A morte de Eduardo Coutinho chocou o país e particularmente os seus amigos. Morrer assassinado era a última coisa que alguém poderia prever que ocorresse com ele. Por isso mesmo, ao chegar em casa e ver seu rosto na televisão, me detive pensando que se tratava de alguma notícia relacionada com sua atividade de cineasta. Não era, logo ouvi o locutor dizer que ele havia morrido, e fiquei surpreso. E logo acrescentou que havia sido morto por seu filho Daniel, de 41 anos.
Não dava para acreditar naquilo, era absurdo demais. Não obstante, aos poucos, aquele quadro trágico ia se completando e ganhando realidade. O filho era doente mental e consumia drogas. Matara o pai a facadas e tentara fazer o mesmo com a mãe; em seguida, esfaqueou-se a si mesmo, mas não morreu.
Teria declarado a um vizinho que fizera aquilo para libertar os pais e a si mesmo. Sem dúvida, é preciso estar louco e surtado para pensar e agir dessa maneira. Depois de saber essas coisas, não restava dúvida: Daniel agira tomado por um surto esquizofrênico.
Não sabia que Eduardo Coutinho tinha um filho com esse problema. Segundo ouvir dizer, parece que ele não admitia que o filho fosse doente mental e, se isso for verdade, certamente evitava tratá-lo com tal. Pode não ser verdade mas, se for, não seria o único caso de uma família não admitir que algum de seus membros seja louco. Conheci uma família que manteve trancado num quarto, por mais de uma década, um filho com problemas psíquicos.
Esse tipo de comportamento decorre quase sempre de uma visão preconceituosa da doença mental, como se sua incidência na família fosse uma espécie de maldição. Era assim no passado. Hoje, no entanto, são pessoas avançadas que negam a existência da doença mental. Segundo elas, trata-se apenas de um relacionamento diferente com o mundo real. Admitir que alguém é louco seria nada mais nada menos que um preconceito.

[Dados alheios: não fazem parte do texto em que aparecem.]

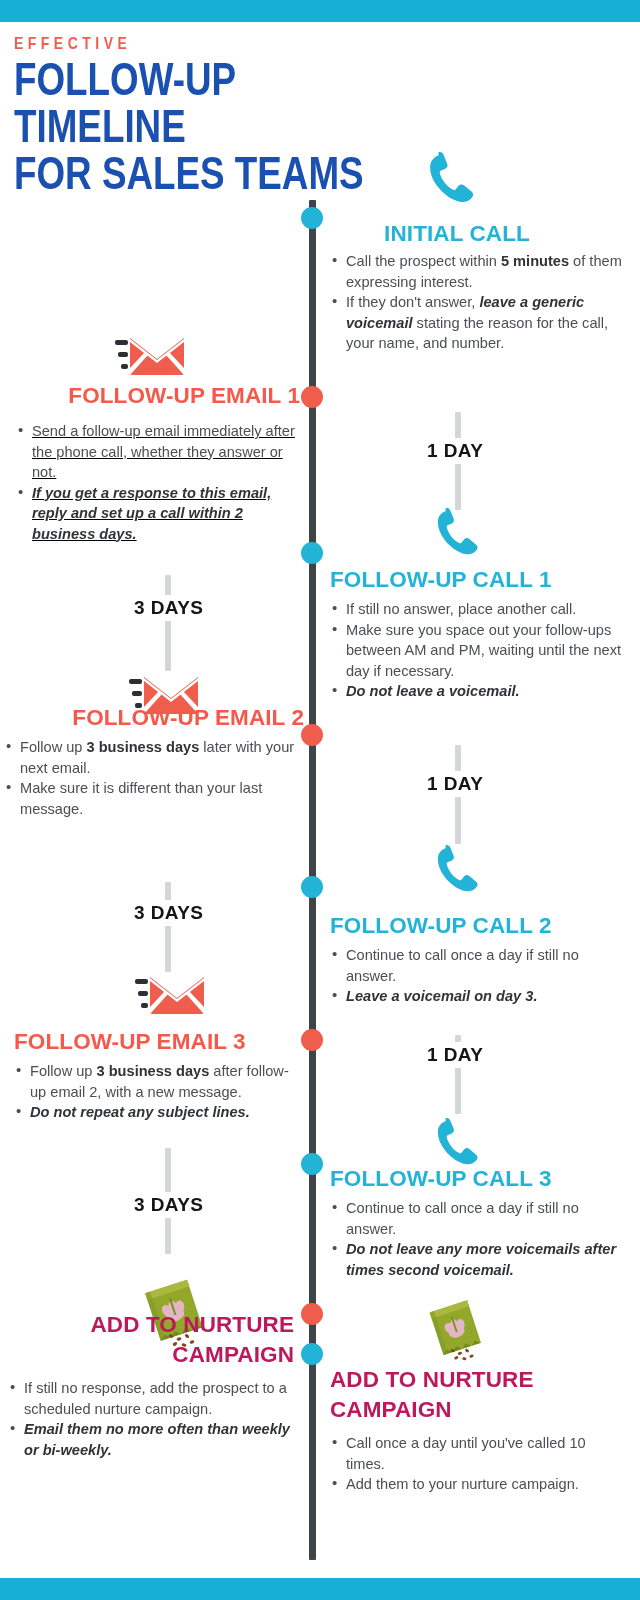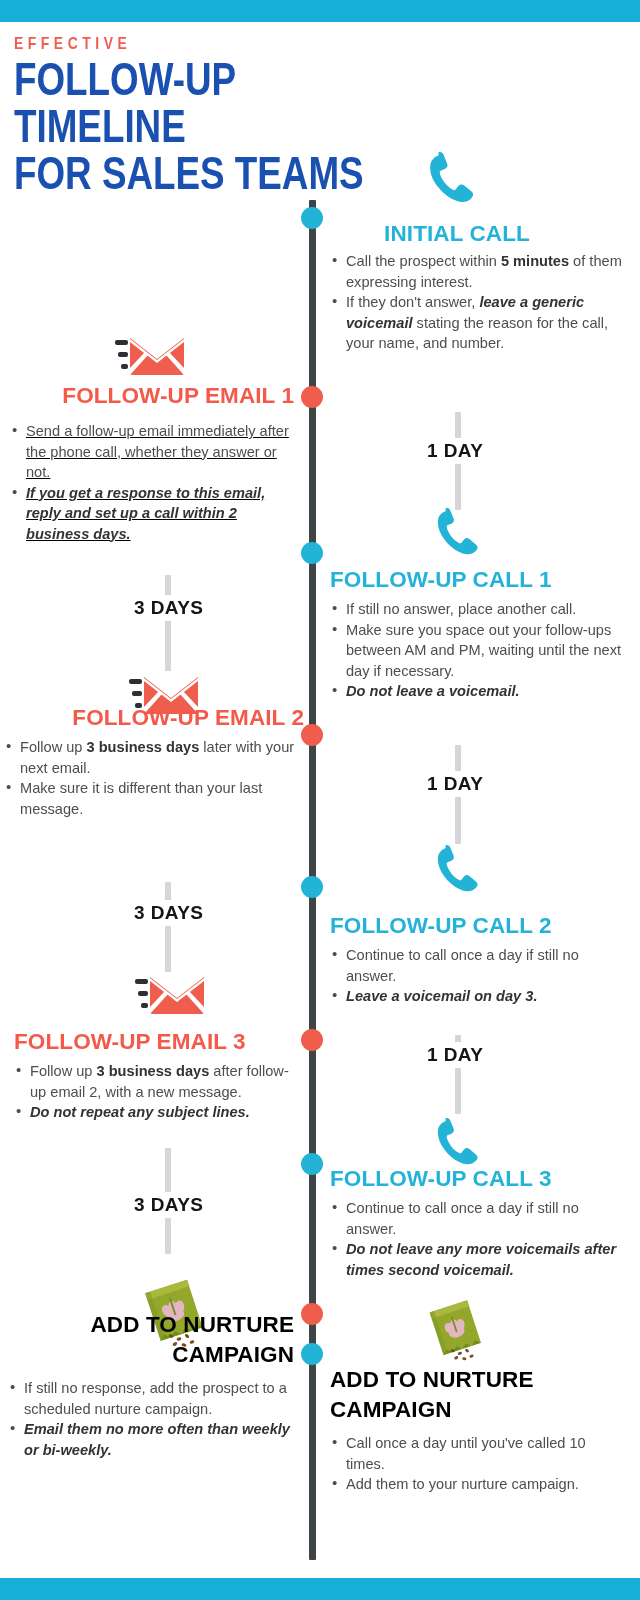--- a/index.html
+++ b/index.html
@@ -92,7 +92,7 @@
   
   .block { position: absolute; }
   .block.right { left: 330px; width: 300px; text-align: left; }
-  .block.left  { left: 10px;  width: 288px; text-align: left; }
+  .block.left  { left: 16px;  width: 288px; text-align: left; }
 
   .blk-title {
     font-size: 22.5px;

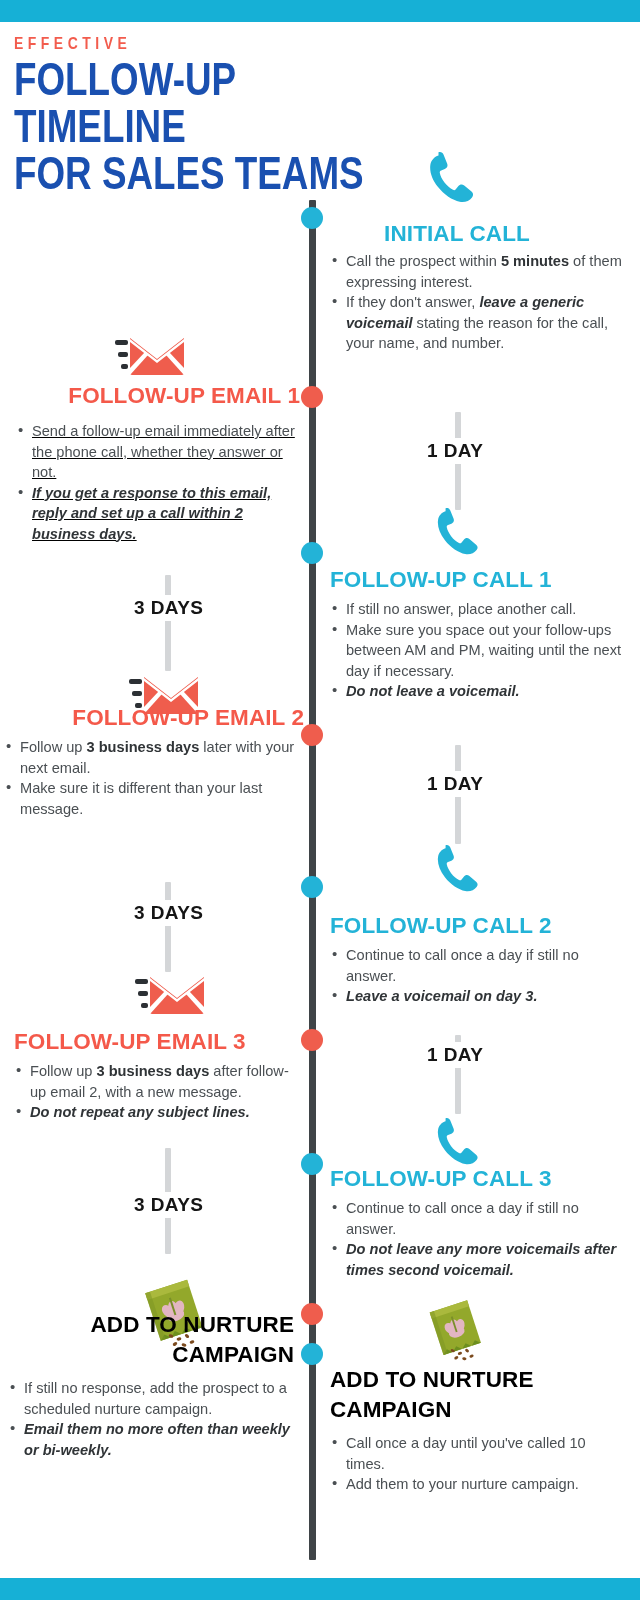--- a/index.html
+++ b/index.html
@@ -103,7 +103,7 @@
   }
   .blk-title.blue  { color: #23b3d7; }
   .blk-title.red   { color: #f4594a; }
-  .blk-title.green { color: #000000; }
+  .blk-title.green { color: #be185d; }
   .block.left .blk-title { text-align: right; padding-right: 4px; }
 
   ul.bullets { list-style: none; }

Certamente, quem pensa assim nunca viveu de fato o problema. Como pega bem mostrar-se avançado, aberto, antirrepressivo, muita gente não apenas nega que a loucura seja doença como, coerentemente, se opõe à internação nos chamados. Criaram até um movimento que se intitula que visa, de fato, acabar com as clínicas psiquiátricas, uma vez que o que se chama de manicômio não existe mais.
É verdade que, no passado, a internação nesses hospitais implicava em agressão física e choques elétricos, mas não por simples crueldade e, sim, pelo desconhecimento das causas da doença e de medicamentos apropriados.
Com a descoberta dos remédios neuroléticos, os hospitais psiquiátricos mudaram radicalmente. Hoje, muitas dessas clínicas possuem campos de esporte e salas de leitura e de jogos. Já não lembram em nada os hospícios de antigamente, que mais pareciam prisões.
Os adeptos da nova psiquiatria fazem por ignorar essa mudança para justificar sua tese contra a internação. Essa tese surgiu em Bolonha, onde foi implantada com resultados desastrosos: os doentes pobres terminavam nas ruas como mendigos.
Isso já começa a acontecer no Brasil que, tendo adotado a tal nova psiquiatria, levou à extinção de mais de 30 mil leitos em hospitais públicos. Quem tem recursos interna seus doentes em clínicas particulares, enquanto os doentes pobres morrem na rua. E isso é obra de um governo que diz trabalhar em favor dos necessitados.
Tive oportunidade de conversar com pessoas que se opõem à internação de doentes mentais e me dei conta de que nada sabem da doença e aceitam a nova psiquiatria por acreditarem que favorece aos doentes. Na verdade, a internação só tem cabimento quando o doente entra em surto e consequentemente torna-se um perigo para si mesmo e para os outros. Foi o que aconteceu no caso de Eduardo Coutinho.
Desconheço a situação por que passava sua família naquele momento, mas não resta dúvida de que o filho Daniel, que é esquizofrênico, entrou em surto. Não sei por que os pais não solicitaram atendimento médico para interná-lo, mas não tenho dúvida de que, se o tivessem feito, aquela tragédia dificilmente teria ocorrido.
Espero que esse exemplo terrível leve as pessoas refletirem melhor sobre essa questão.